**INSTRUCTIONS TO FOLLOW**
Apart from the pictures, every part of the records below gets retyped exactly.

**RECORDS FOR THIS TASK**
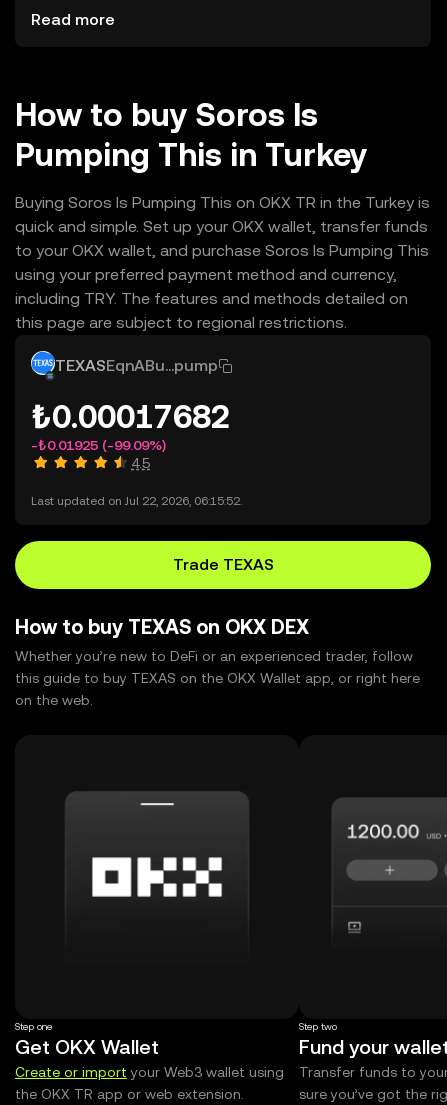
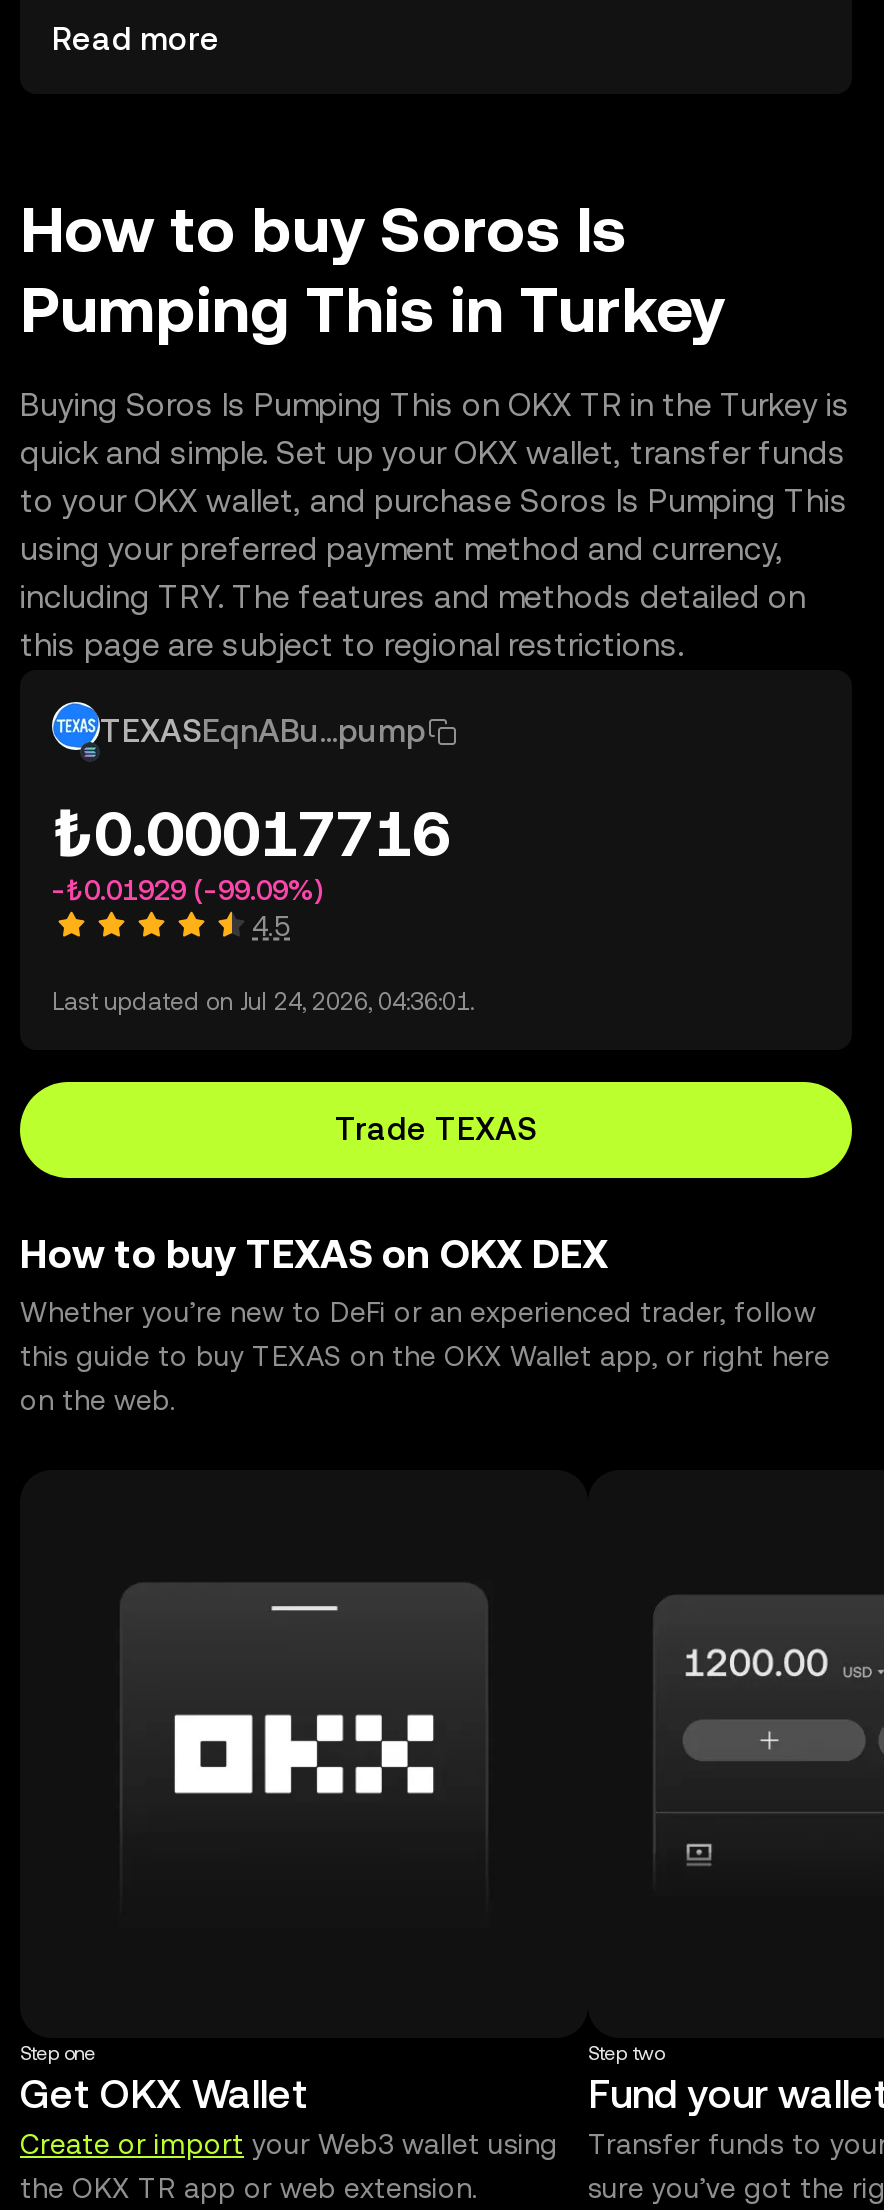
- ₺0.00017682
+ ₺0.00017716

- -₺0.01925 (-99.09%)
+ -₺0.01929 (-99.09%)

- Last updated on Jul 22, 2026, 06:15:52.
+ Last updated on Jul 24, 2026, 04:36:01.
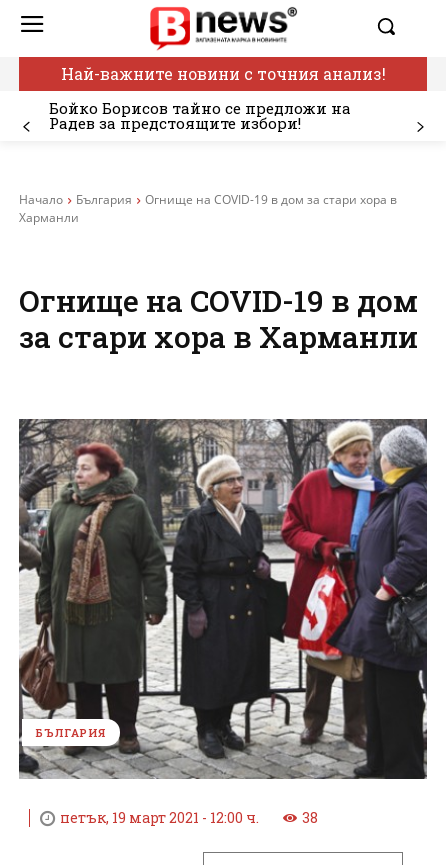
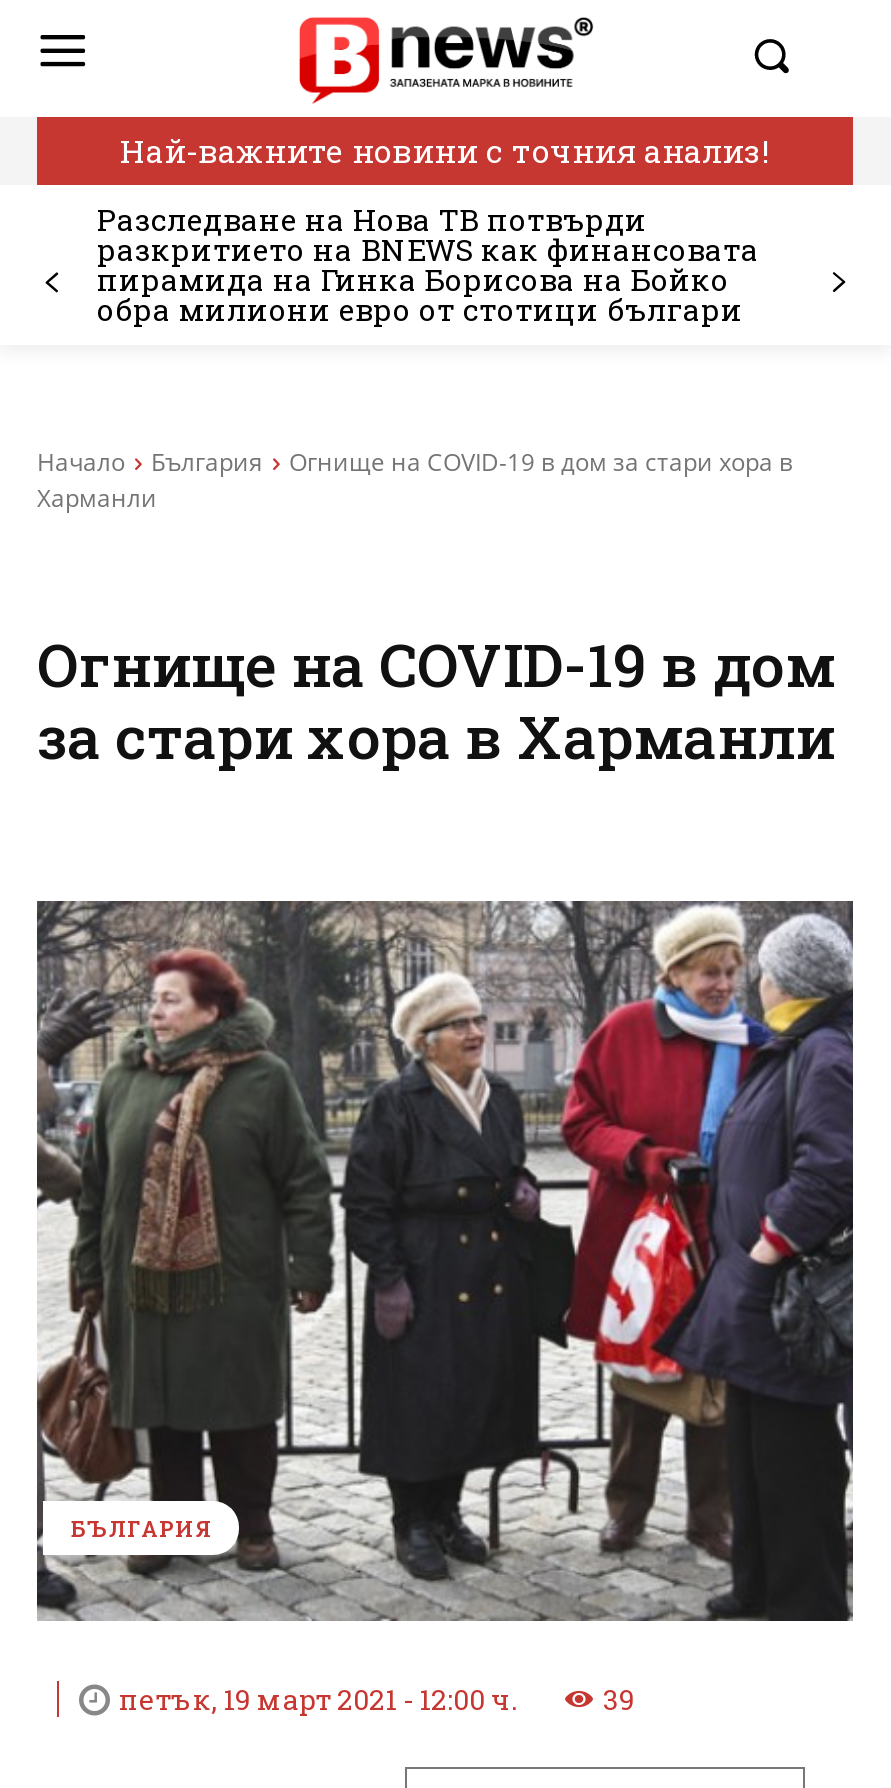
- Бойко Борисов тайно се предложи на
- Радев за предстоящите избори!
+ Разследване на Нова ТВ потвърди
+ разкритието на BNEWS как финансовата
+ пирамида на Гинка Борисова на Бойко
+ обра милиони евро от стотици българи

- 38
+ 39
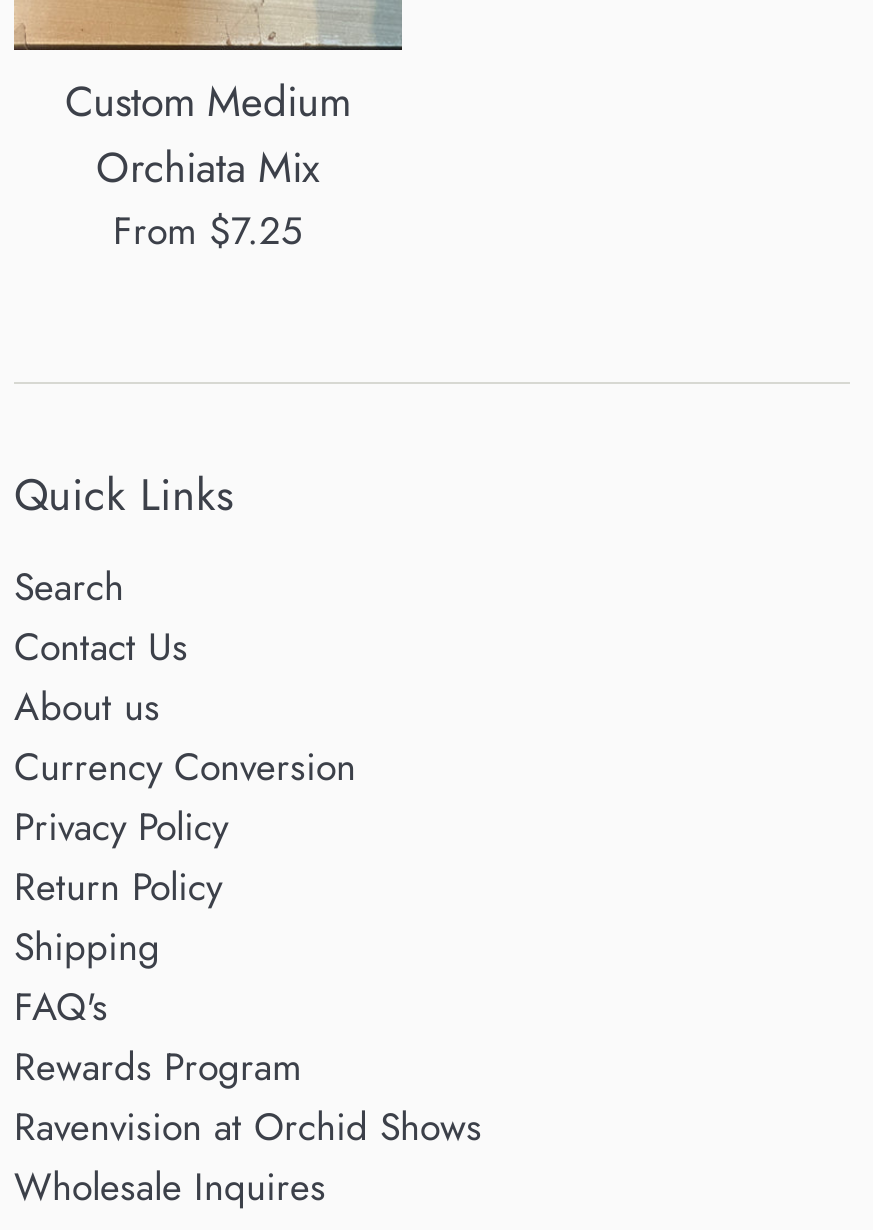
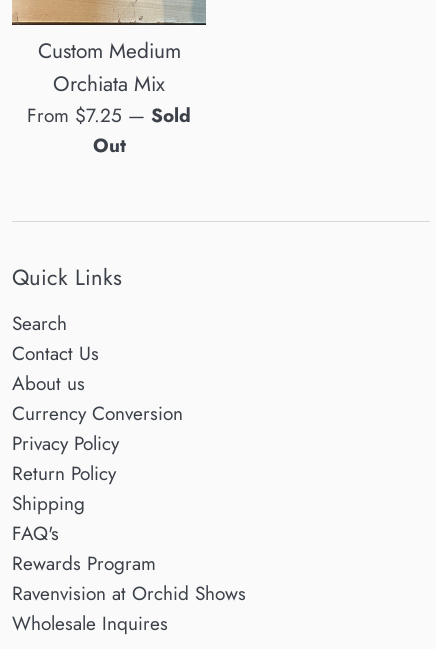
- From $7.25
+ From $7.25 — Sold
+ Out
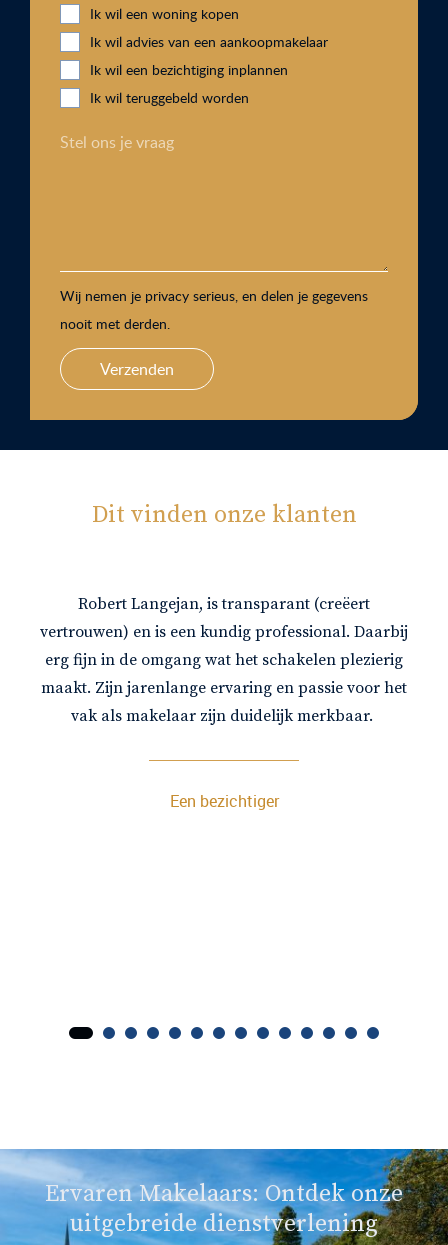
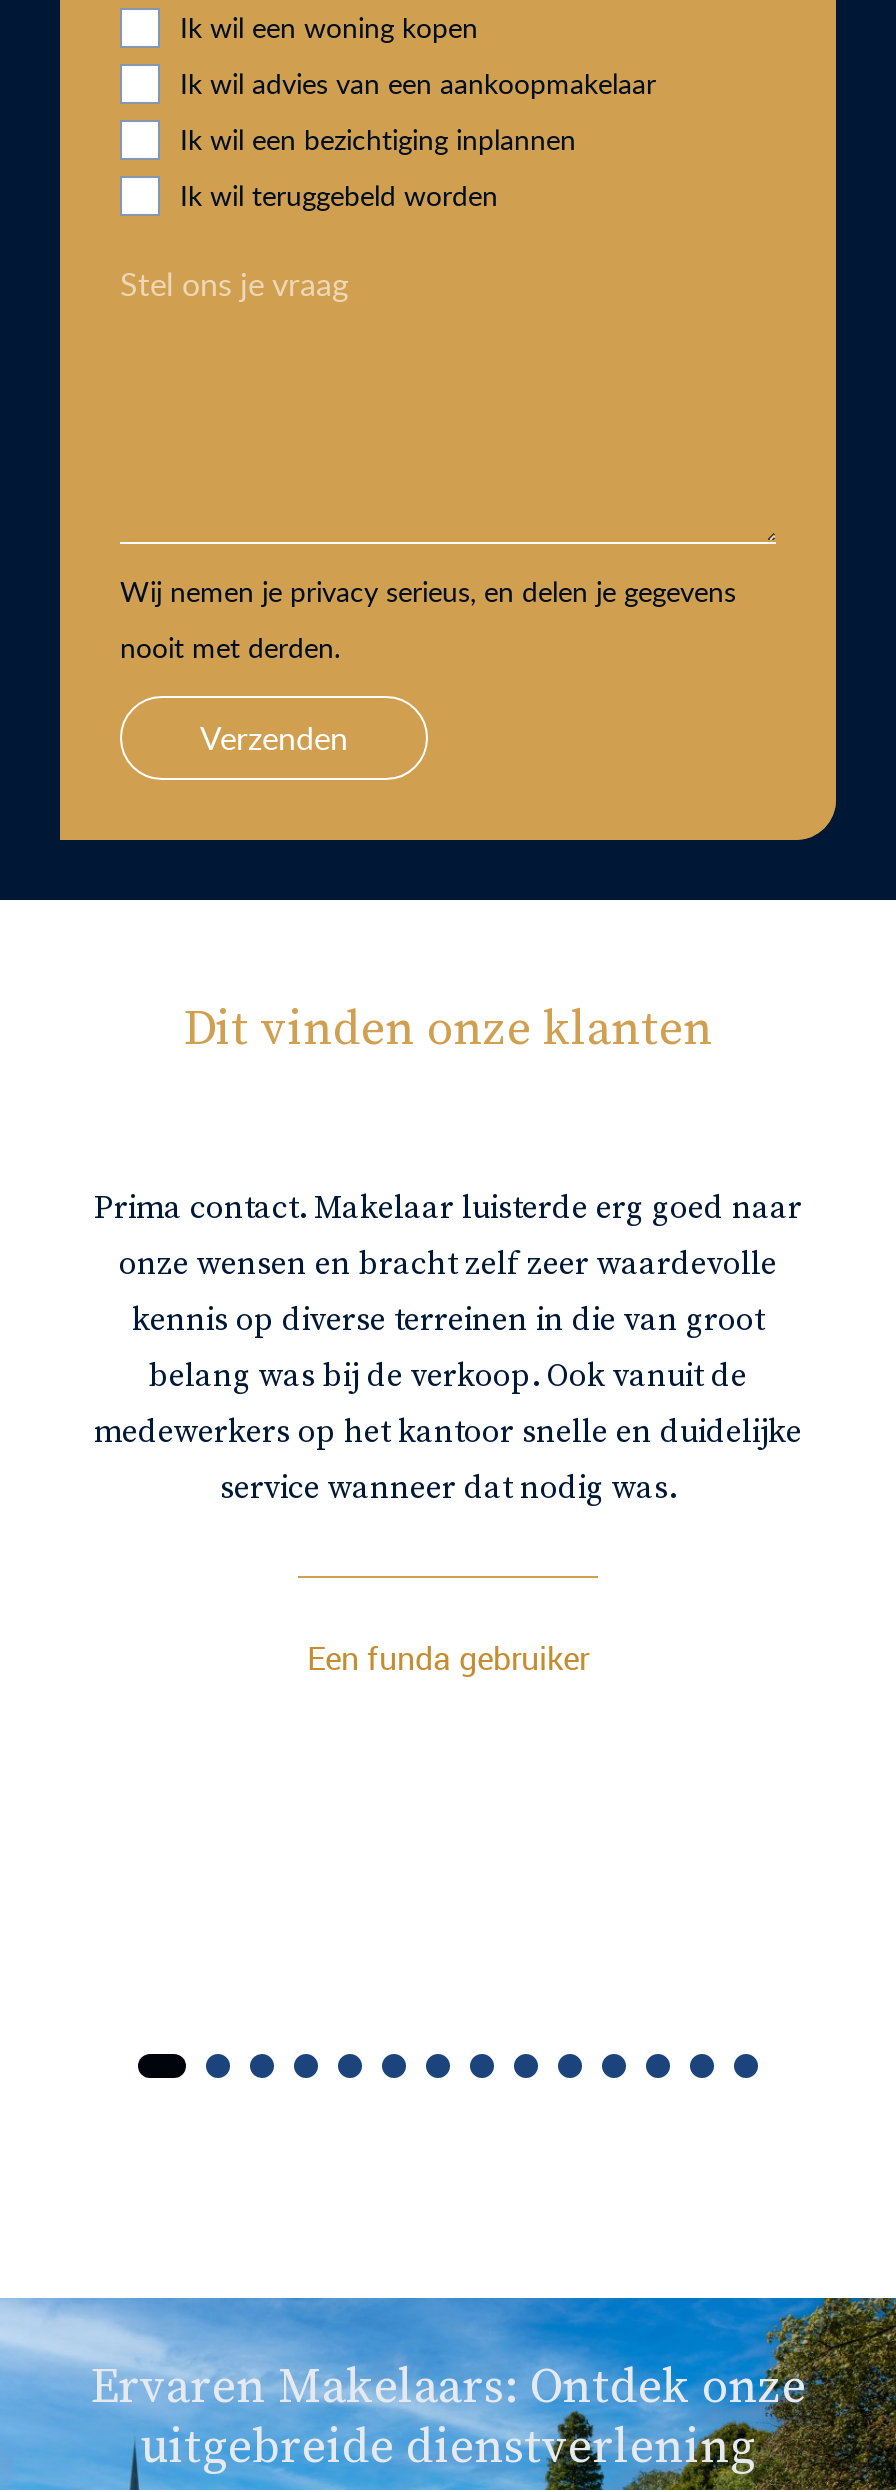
- Robert Langejan, is transparant (creëert
- vertrouwen) en is een kundig professional. Daarbij
- erg fijn in de omgang wat het schakelen plezierig
- maakt. Zijn jarenlange ervaring en passie voor het
- vak als makelaar zijn duidelijk merkbaar.
+ Prima contact. Makelaar luisterde erg goed naar
+ onze wensen en bracht zelf zeer waardevolle
+ kennis op diverse terreinen in die van groot
+ belang was bij de verkoop. Ook vanuit de
+ medewerkers op het kantoor snelle en duidelijke
+ service wanneer dat nodig was.

- Een bezichtiger
+ Een funda gebruiker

**EXERCISE RESULT**
- ₺0.00017682
+ ₺0.00017716

- -₺0.01925 (-99.09%)
+ -₺0.01929 (-99.09%)

- Last updated on Jul 22, 2026, 06:15:52.
+ Last updated on Jul 24, 2026, 04:36:01.
- Бойко Борисов тайно се предложи на
- Радев за предстоящите избори!
+ Разследване на Нова ТВ потвърди
+ разкритието на BNEWS как финансовата
+ пирамида на Гинка Борисова на Бойко
+ обра милиони евро от стотици българи

- 38
+ 39
- From $7.25
+ From $7.25 — Sold
+ Out
- Robert Langejan, is transparant (creëert
- vertrouwen) en is een kundig professional. Daarbij
- erg fijn in de omgang wat het schakelen plezierig
- maakt. Zijn jarenlange ervaring en passie voor het
- vak als makelaar zijn duidelijk merkbaar.
+ Prima contact. Makelaar luisterde erg goed naar
+ onze wensen en bracht zelf zeer waardevolle
+ kennis op diverse terreinen in die van groot
+ belang was bij de verkoop. Ook vanuit de
+ medewerkers op het kantoor snelle en duidelijke
+ service wanneer dat nodig was.

- Een bezichtiger
+ Een funda gebruiker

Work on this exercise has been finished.